Data extracted from a collection:
------------------------
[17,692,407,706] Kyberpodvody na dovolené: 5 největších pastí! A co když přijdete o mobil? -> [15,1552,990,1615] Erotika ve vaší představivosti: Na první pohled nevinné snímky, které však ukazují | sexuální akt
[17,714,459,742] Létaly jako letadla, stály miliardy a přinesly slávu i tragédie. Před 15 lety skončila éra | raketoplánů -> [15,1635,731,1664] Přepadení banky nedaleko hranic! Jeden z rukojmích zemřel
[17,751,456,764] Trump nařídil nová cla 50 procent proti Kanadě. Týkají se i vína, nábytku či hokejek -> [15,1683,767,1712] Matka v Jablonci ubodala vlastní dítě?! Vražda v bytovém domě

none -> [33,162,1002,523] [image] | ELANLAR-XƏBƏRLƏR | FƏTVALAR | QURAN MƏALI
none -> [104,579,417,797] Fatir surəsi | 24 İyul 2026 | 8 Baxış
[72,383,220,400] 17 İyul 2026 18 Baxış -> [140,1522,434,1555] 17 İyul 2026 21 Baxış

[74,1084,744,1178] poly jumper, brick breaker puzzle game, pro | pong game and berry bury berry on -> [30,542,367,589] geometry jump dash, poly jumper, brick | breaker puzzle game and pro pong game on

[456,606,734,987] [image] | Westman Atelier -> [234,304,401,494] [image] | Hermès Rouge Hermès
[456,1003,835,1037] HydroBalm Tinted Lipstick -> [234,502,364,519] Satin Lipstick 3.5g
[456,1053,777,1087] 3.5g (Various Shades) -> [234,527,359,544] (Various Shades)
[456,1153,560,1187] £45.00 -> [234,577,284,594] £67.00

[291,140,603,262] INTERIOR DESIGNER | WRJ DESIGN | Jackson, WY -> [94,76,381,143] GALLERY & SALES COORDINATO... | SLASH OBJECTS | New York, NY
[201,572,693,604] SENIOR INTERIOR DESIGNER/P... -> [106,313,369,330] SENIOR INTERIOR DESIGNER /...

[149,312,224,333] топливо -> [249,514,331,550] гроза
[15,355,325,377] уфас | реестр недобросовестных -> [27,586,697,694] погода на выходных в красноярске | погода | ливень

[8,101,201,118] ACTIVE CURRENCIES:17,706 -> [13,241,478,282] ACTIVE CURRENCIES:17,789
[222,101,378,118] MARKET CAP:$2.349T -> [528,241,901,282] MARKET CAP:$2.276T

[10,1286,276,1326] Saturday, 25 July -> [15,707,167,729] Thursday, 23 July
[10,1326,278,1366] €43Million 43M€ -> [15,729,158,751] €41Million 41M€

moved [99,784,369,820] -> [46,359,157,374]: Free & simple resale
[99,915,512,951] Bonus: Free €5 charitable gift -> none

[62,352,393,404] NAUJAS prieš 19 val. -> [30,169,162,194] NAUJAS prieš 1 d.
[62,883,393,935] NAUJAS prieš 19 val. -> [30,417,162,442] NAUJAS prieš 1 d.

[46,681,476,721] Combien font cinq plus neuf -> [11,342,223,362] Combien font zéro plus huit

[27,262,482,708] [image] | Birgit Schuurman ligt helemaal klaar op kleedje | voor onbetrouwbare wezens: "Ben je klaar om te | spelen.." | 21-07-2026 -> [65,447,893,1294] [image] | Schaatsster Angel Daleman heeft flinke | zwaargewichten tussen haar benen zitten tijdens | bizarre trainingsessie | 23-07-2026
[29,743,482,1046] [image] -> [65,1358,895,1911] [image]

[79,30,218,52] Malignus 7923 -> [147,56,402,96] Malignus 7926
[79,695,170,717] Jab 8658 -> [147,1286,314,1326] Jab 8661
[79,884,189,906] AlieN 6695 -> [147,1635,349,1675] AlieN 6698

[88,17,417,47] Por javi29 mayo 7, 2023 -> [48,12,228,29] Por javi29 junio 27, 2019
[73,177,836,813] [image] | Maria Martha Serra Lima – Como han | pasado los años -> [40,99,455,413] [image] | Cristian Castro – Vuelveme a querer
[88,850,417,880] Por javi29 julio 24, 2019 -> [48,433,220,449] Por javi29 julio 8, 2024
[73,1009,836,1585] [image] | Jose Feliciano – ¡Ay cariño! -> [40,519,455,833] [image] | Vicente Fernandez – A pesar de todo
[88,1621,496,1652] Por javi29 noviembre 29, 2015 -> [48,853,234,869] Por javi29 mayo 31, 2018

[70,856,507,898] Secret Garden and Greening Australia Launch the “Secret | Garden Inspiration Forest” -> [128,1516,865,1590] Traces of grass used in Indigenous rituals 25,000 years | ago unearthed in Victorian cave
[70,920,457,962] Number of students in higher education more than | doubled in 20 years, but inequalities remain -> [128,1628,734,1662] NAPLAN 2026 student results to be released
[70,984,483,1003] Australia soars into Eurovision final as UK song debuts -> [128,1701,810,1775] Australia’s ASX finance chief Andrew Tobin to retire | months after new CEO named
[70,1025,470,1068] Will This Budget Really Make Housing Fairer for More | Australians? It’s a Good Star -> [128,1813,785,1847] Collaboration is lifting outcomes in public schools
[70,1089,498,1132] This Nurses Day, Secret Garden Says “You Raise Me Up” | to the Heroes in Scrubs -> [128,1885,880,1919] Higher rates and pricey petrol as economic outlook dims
------------------------
● TASK BRIEF
Retype the entries exactly; leave nothing out.

● OUTPUT BELOW
[17,692,407,706] Kyberpodvody na dovolené: 5 největších pastí! A co když přijdete o mobil? -> [15,1552,990,1615] Erotika ve vaší představivosti: Na první pohled nevinné snímky, které však ukazují | sexuální akt
[17,714,459,742] Létaly jako letadla, stály miliardy a přinesly slávu i tragédie. Před 15 lety skončila éra | raketoplánů -> [15,1635,731,1664] Přepadení banky nedaleko hranic! Jeden z rukojmích zemřel
[17,751,456,764] Trump nařídil nová cla 50 procent proti Kanadě. Týkají se i vína, nábytku či hokejek -> [15,1683,767,1712] Matka v Jablonci ubodala vlastní dítě?! Vražda v bytovém domě

none -> [33,162,1002,523] [image] | ELANLAR-XƏBƏRLƏR | FƏTVALAR | QURAN MƏALI
none -> [104,579,417,797] Fatir surəsi | 24 İyul 2026 | 8 Baxış
[72,383,220,400] 17 İyul 2026 18 Baxış -> [140,1522,434,1555] 17 İyul 2026 21 Baxış

[74,1084,744,1178] poly jumper, brick breaker puzzle game, pro | pong game and berry bury berry on -> [30,542,367,589] geometry jump dash, poly jumper, brick | breaker puzzle game and pro pong game on

[456,606,734,987] [image] | Westman Atelier -> [234,304,401,494] [image] | Hermès Rouge Hermès
[456,1003,835,1037] HydroBalm Tinted Lipstick -> [234,502,364,519] Satin Lipstick 3.5g
[456,1053,777,1087] 3.5g (Various Shades) -> [234,527,359,544] (Various Shades)
[456,1153,560,1187] £45.00 -> [234,577,284,594] £67.00

[291,140,603,262] INTERIOR DESIGNER | WRJ DESIGN | Jackson, WY -> [94,76,381,143] GALLERY & SALES COORDINATO... | SLASH OBJECTS | New York, NY
[201,572,693,604] SENIOR INTERIOR DESIGNER/P... -> [106,313,369,330] SENIOR INTERIOR DESIGNER /...

[149,312,224,333] топливо -> [249,514,331,550] гроза
[15,355,325,377] уфас | реестр недобросовестных -> [27,586,697,694] погода на выходных в красноярске | погода | ливень

[8,101,201,118] ACTIVE CURRENCIES:17,706 -> [13,241,478,282] ACTIVE CURRENCIES:17,789
[222,101,378,118] MARKET CAP:$2.349T -> [528,241,901,282] MARKET CAP:$2.276T

[10,1286,276,1326] Saturday, 25 July -> [15,707,167,729] Thursday, 23 July
[10,1326,278,1366] €43Million 43M€ -> [15,729,158,751] €41Million 41M€

moved [99,784,369,820] -> [46,359,157,374]: Free & simple resale
[99,915,512,951] Bonus: Free €5 charitable gift -> none

[62,352,393,404] NAUJAS prieš 19 val. -> [30,169,162,194] NAUJAS prieš 1 d.
[62,883,393,935] NAUJAS prieš 19 val. -> [30,417,162,442] NAUJAS prieš 1 d.

[46,681,476,721] Combien font cinq plus neuf -> [11,342,223,362] Combien font zéro plus huit

[27,262,482,708] [image] | Birgit Schuurman ligt helemaal klaar op kleedje | voor onbetrouwbare wezens: "Ben je klaar om te | spelen.." | 21-07-2026 -> [65,447,893,1294] [image] | Schaatsster Angel Daleman heeft flinke | zwaargewichten tussen haar benen zitten tijdens | bizarre trainingsessie | 23-07-2026
[29,743,482,1046] [image] -> [65,1358,895,1911] [image]

[79,30,218,52] Malignus 7923 -> [147,56,402,96] Malignus 7926
[79,695,170,717] Jab 8658 -> [147,1286,314,1326] Jab 8661
[79,884,189,906] AlieN 6695 -> [147,1635,349,1675] AlieN 6698

[88,17,417,47] Por javi29 mayo 7, 2023 -> [48,12,228,29] Por javi29 junio 27, 2019
[73,177,836,813] [image] | Maria Martha Serra Lima – Como han | pasado los años -> [40,99,455,413] [image] | Cristian Castro – Vuelveme a querer
[88,850,417,880] Por javi29 julio 24, 2019 -> [48,433,220,449] Por javi29 julio 8, 2024
[73,1009,836,1585] [image] | Jose Feliciano – ¡Ay cariño! -> [40,519,455,833] [image] | Vicente Fernandez – A pesar de todo
[88,1621,496,1652] Por javi29 noviembre 29, 2015 -> [48,853,234,869] Por javi29 mayo 31, 2018

[70,856,507,898] Secret Garden and Greening Australia Launch the “Secret | Garden Inspiration Forest” -> [128,1516,865,1590] Traces of grass used in Indigenous rituals 25,000 years | ago unearthed in Victorian cave
[70,920,457,962] Number of students in higher education more than | doubled in 20 years, but inequalities remain -> [128,1628,734,1662] NAPLAN 2026 student results to be released
[70,984,483,1003] Australia soars into Eurovision final as UK song debuts -> [128,1701,810,1775] Australia’s ASX finance chief Andrew Tobin to retire | months after new CEO named
[70,1025,470,1068] Will This Budget Really Make Housing Fairer for More | Australians? It’s a Good Star -> [128,1813,785,1847] Collaboration is lifting outcomes in public schools
[70,1089,498,1132] This Nurses Day, Secret Garden Says “You Raise Me Up” | to the Heroes in Scrubs -> [128,1885,880,1919] Higher rates and pricey petrol as economic outlook dims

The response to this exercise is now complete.